Now Reagan got it right, when he would talk to the former Soviet Union he could convince them that we intended to build bigger, more advanced weapons than they could hope to develop in a hundred lifetimes and they didn’t see it his way he would simply walk away. However I am not just talking about specific Presidents, I refer mostly to the culture that lives and festers at a State Department that is polluted mentality stuck in the late sixties.

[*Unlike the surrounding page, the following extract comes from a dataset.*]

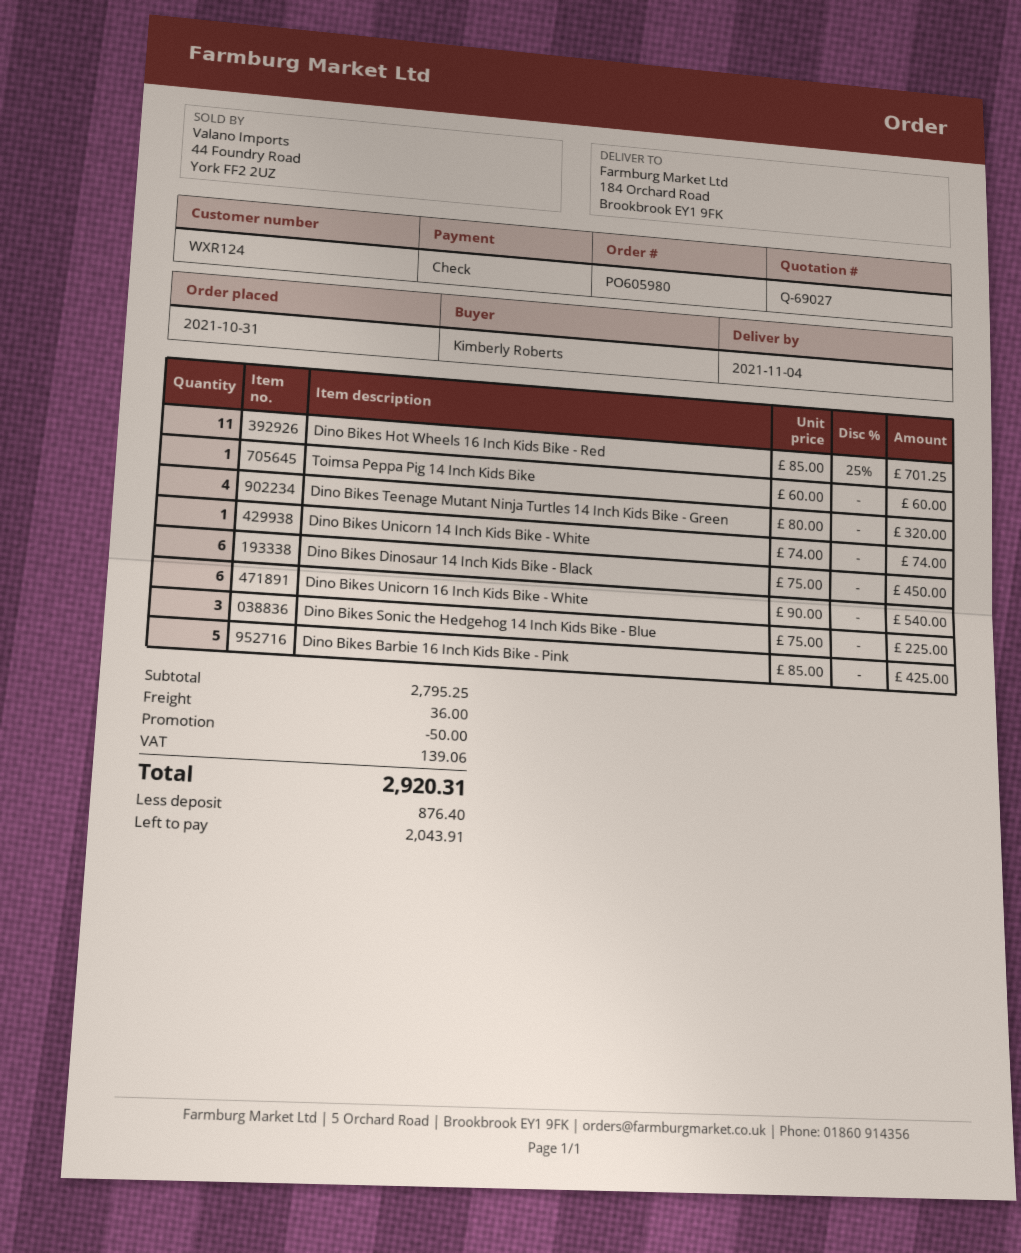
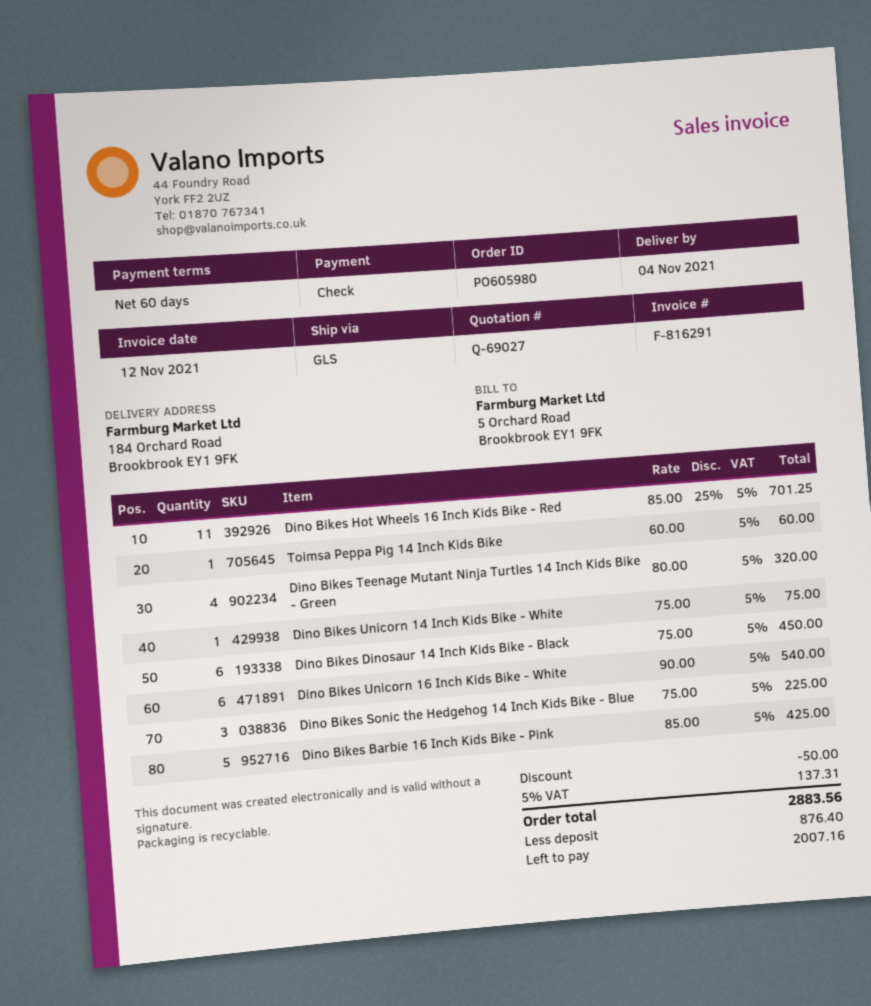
Dino Bikes Unicorn 14 Inch Kids Bike - White: 1 x 74.00 = 74.00 -> 1 x 75.00 = 75.00
shipping: 36.00 -> none
tax: 139.06 -> 137.31
total: 2920.31 -> 2883.56
balance: 2043.91 -> 2007.16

Also the left wing media seems stuck in the same backwards thinking, take for example the story this last week about how relieved Condi Rice and her senior Management were that enough applicants had been found to go to Iraq that they wouldn’t have to “force” people to go. We had certainly seen plenty of whining over the last several weeks from career diplomats that enjoy cushy assignments at all the popular places in the world. Never mind the fact that this duty with the State Department is entirely voluntary to join but they can be assigned duty anywhere in the world.
Diplomats whined about their kids, going to a war zone where they might be killed, never mind the fact that no State Department diplomats have been killed in Iraq to this point. I thought that this is what modern day diplomacy was all about, go to hot spots around the world and just talk to the people that don’t like us and let them know that we mean them no harm and then everything will be peachy and we can hold hands and sing cum-bi-ya. Blah, ick.
No my friends, diplomacy was JFK convincing Khrushchev that we are prepared to invade Cuba, fight in Europe, or anywhere else for that matter and that we would not permit nuclear weapons on the island of Cuba. It was the threat of overwhelming force that was clearly articulated that finally forced Khrushchev to believe that he was wrong.
So when we look for a Presidential candidate we need someone that can redefine diplomacy, someone who will literally clean house at the State Department because there are very few people there that are qualified to be diplomats in the this era.